Hudaybiyya, le péleinage mineur, la conquête de La Mecque, la rencontre avec les chrétiens de Nedjrân

Hudaybiyya (an 628)

 

Au début d'avril 628, Mohammed avisa ses adeptes d'avoir à se préparer pour accomplir le pèlerinage à La Mecque. 1.500 personnes marchèrent donc en direction de la ville. Les Mecquois bloquèrent le défilé qui mène à leur ville. Les musulmans campèrent donc à quelques lieues de là, à Hudaybiyya. Un pacte fut signé, appelé le pacte de Hudaybiyya. Par celui, Mohammed s'engage à retourner à Médine sans accomplir le pèlerinage. En revanche les Mecquois s'engagent à ne plus prendre les armes contre les musulmans et de les autoriser à accomplir l'année suivante le pèlerinage mineur. La guerre devait cesser pendant dix ans. Durant cette période, les Qoréichites qui iraient chez Mohammed sans la permission de leur tuteur légal seraient extradés vers La Mecque, mais les musulmans qui rejoindraient La Mecque ne le seraient pas. Pour la première fois, Mohammed était traité d'égal à égal par l'aristocratie mecquoise.

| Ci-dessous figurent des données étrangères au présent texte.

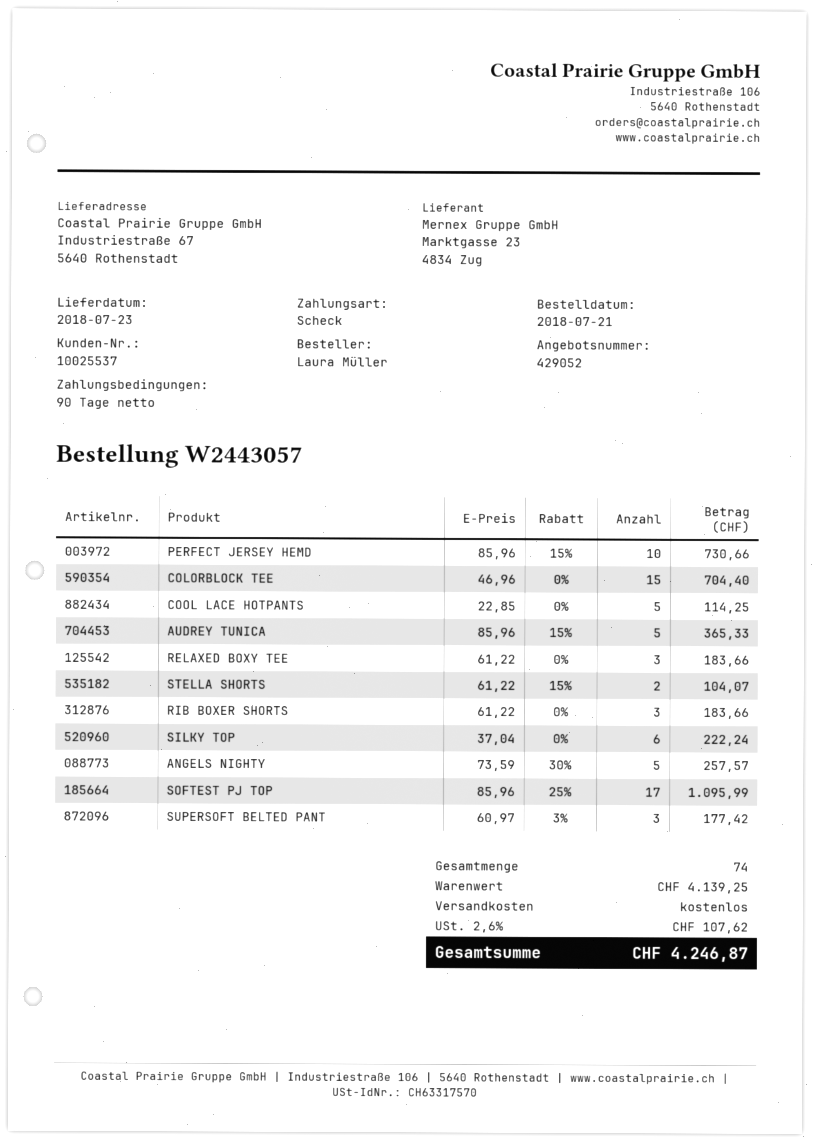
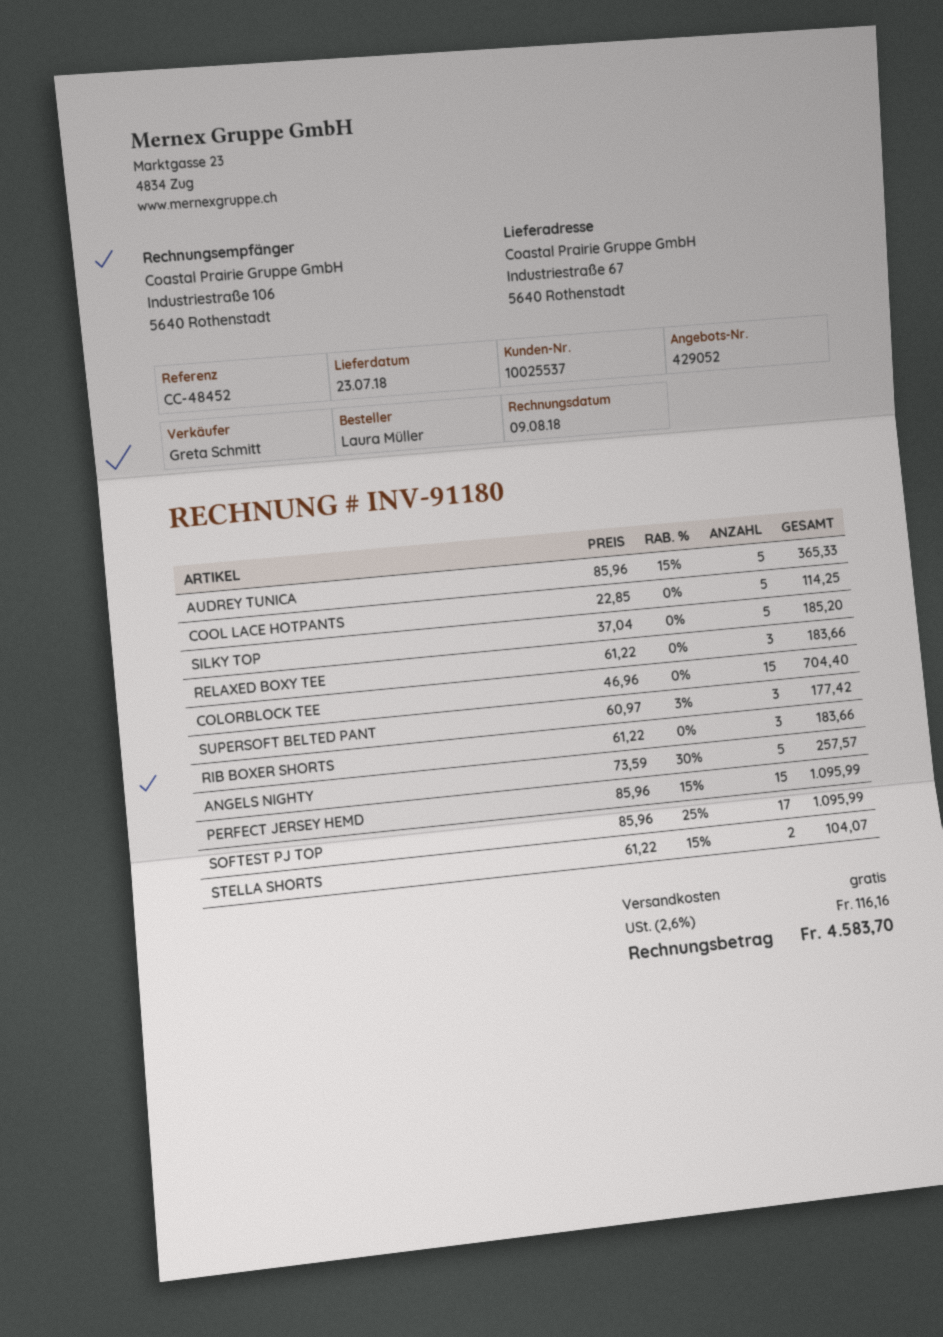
PERFECT JERSEY HEMD: 10 x 85.96 - 15% = 730.66 -> 15 x 85.96 - 15% = 1095.99
SILKY TOP: 6 x 37.04 = 222.24 -> 5 x 37.04 = 185.20
tax: 2.6% = 107.62 -> 2.6% = 116.16
total: 4246.87 -> 4583.70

 Enfin, Mohammed supprima un dernier foyer de résistance, constitué par l'oasis juive de Khaybar, à 150 km au nord de Médine. Les juifs de Khaybar furent vaincus et réduits à l'état de métayers. Le butin amassé devint l'embryon du trésor public musulman.



 

Le pèlerinage mineur (mars 629)

 

 

 

En mars 629, conformément aux stipulations de la convention de Hudaybiyya, Mohammed et les musulmans accomplirent le pèlerinage mineur. Pour plus de sécurité, la ville de La Mecque fut évacuée, trois jours durant, par ses habitants.

 

 Mohammed est à présent chef d'Etat. A côté des textes organisant le statut des personnes, de la communauté et du culte, on trouve donc dans le Coran des dispositions réglant les rapports sociaux, condamnant la sexualité hors mariage (zinâ), la consommation de boissons fermentées, la prostitution des esclaves, les conflits armés entre les croyants.

 

 

La conquête de La Mecque (fin 629)

 

 

 

           A la fin de 629, profitant d'un différend entre deux tribus soutenues l'une par les Mecquois, l'autre par lui-même, Mohammed déclare caduque la trêve de Hudaybiyya et marche sur La Mecque à la tête d'une véritable armée (10.000 hommes). L'entrée du Prophète eut lieu presque sans coup férir. Le vainqueur sut dominer son triomphe. Une trêve de quatre mois garantissant leur immunité fut accordée aux polythéistes. Tout privilège sacerdotal fut retirée aux adeptes de la religion traditionnelle. Imitant l'exemple d'Abraham détruisant les idoles d'Our, Mohammed donna l'ordre de détruire les idoles à La Mecque et dans les sanctuaires d'alentour. Puis il se fit donner la clé de La Ka'ba et y rentra, en prononçant les fameux mots: "La Vérité est venue, le Mensonge a péri". Il fit effacer toutes les fresques de la Ka'ba, sauf une représentant Abraham, Jésus et la Vierge Marie.

 

Abû Sufyân et toute la population se convertit.

 

 

La rencontre avec les Chrétiens de Najrân (an 631)

 

 

 

              Selon la Sîra, Mohammed reçut, début 631, une délégation de chrétiens de Najrân (Yémen). Une discussion théologique s'ensuivit, d'autant plus difficile que les chrétiens de Najrân étaient monophysites, c-à-d reconnaissaient au Christ une seule nature, la nature divine, doctrine évidemment inacceptable pour Mohammed qui donne une place de choix à Jésus dans l'histoire du salut, mais uniquement comme prophète. Les chrétiens firent leur soumission à l'égard de l'Etat musulman, en contrepartie Mohammed leur accorda la liberté de culte et de transmission de leur foi. D'où les mots aimables du Coran sur les chrétiens: 5.82.-84. Mais Jésus n'est ni le Rédempteur, ni le Fils de Dieu (4.1). Plus tard, l'attitude de Mohammed envers le christianisme fut encore plus critique: 5.72-73, 5.51.